** Records shown follows **
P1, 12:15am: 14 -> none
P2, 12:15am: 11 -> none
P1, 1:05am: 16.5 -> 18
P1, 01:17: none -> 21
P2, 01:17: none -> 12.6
** End of Records shown **
** Records shown follows **
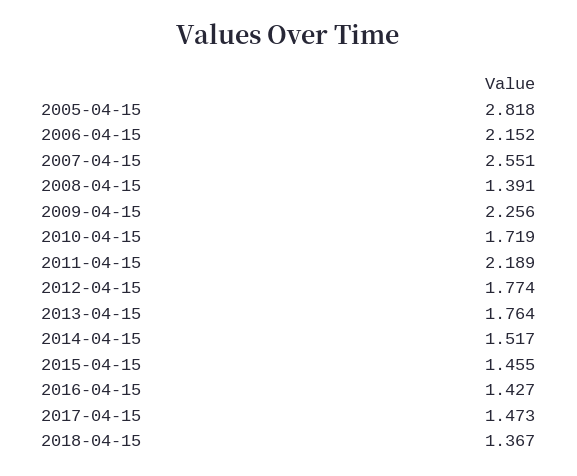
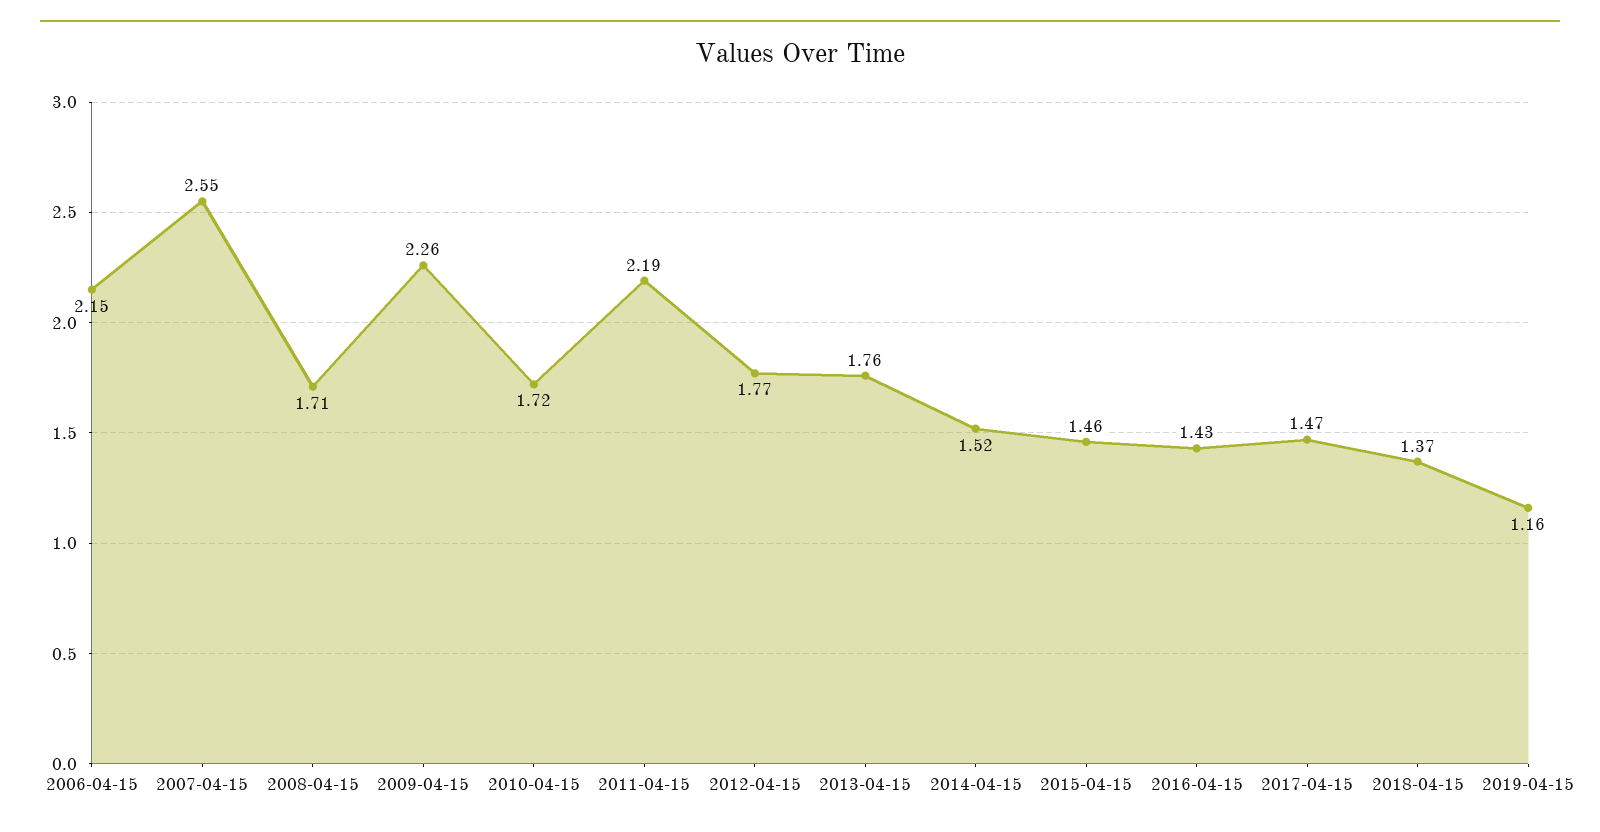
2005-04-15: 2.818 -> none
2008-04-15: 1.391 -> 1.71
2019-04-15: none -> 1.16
** End of Records shown **
** Records shown follows **
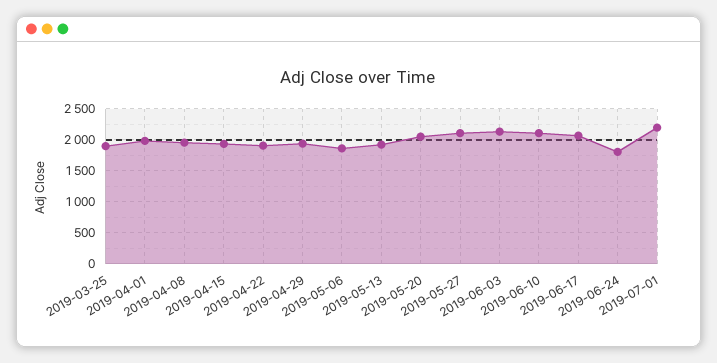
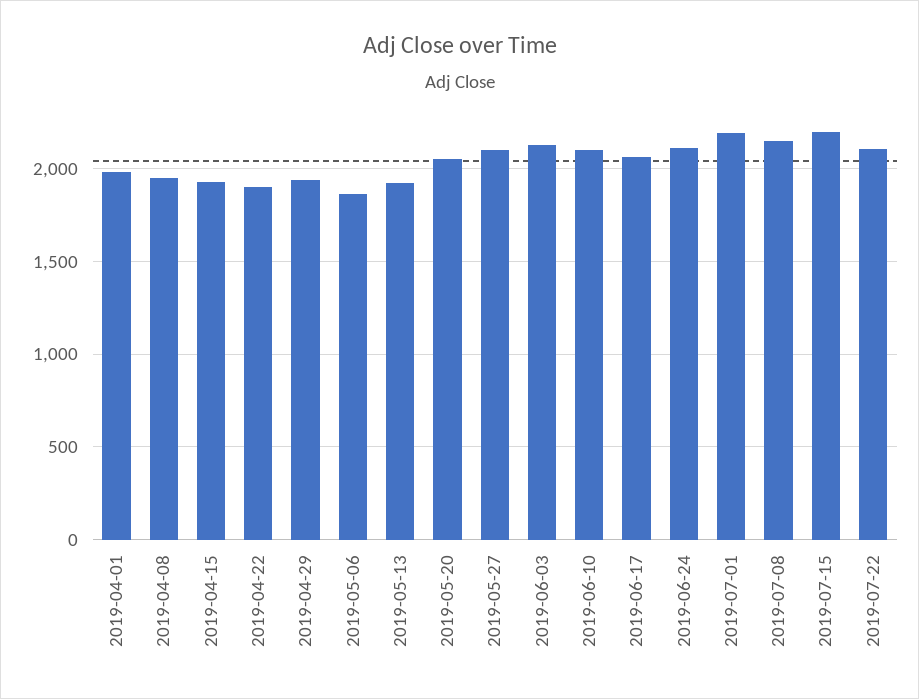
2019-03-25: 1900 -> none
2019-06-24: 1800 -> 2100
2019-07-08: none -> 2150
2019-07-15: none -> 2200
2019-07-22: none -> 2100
** End of Records shown **
◆ What you are asked to do ◆
Take the entries above and return only the lines from the one with "P1, 12:15am: 14 -> none" to the one with "P2, 01:17: none -> 12.6", both included, unchanged.

◆ Reply ◆
P1, 12:15am: 14 -> none
P2, 12:15am: 11 -> none
P1, 1:05am: 16.5 -> 18
P1, 01:17: none -> 21
P2, 01:17: none -> 12.6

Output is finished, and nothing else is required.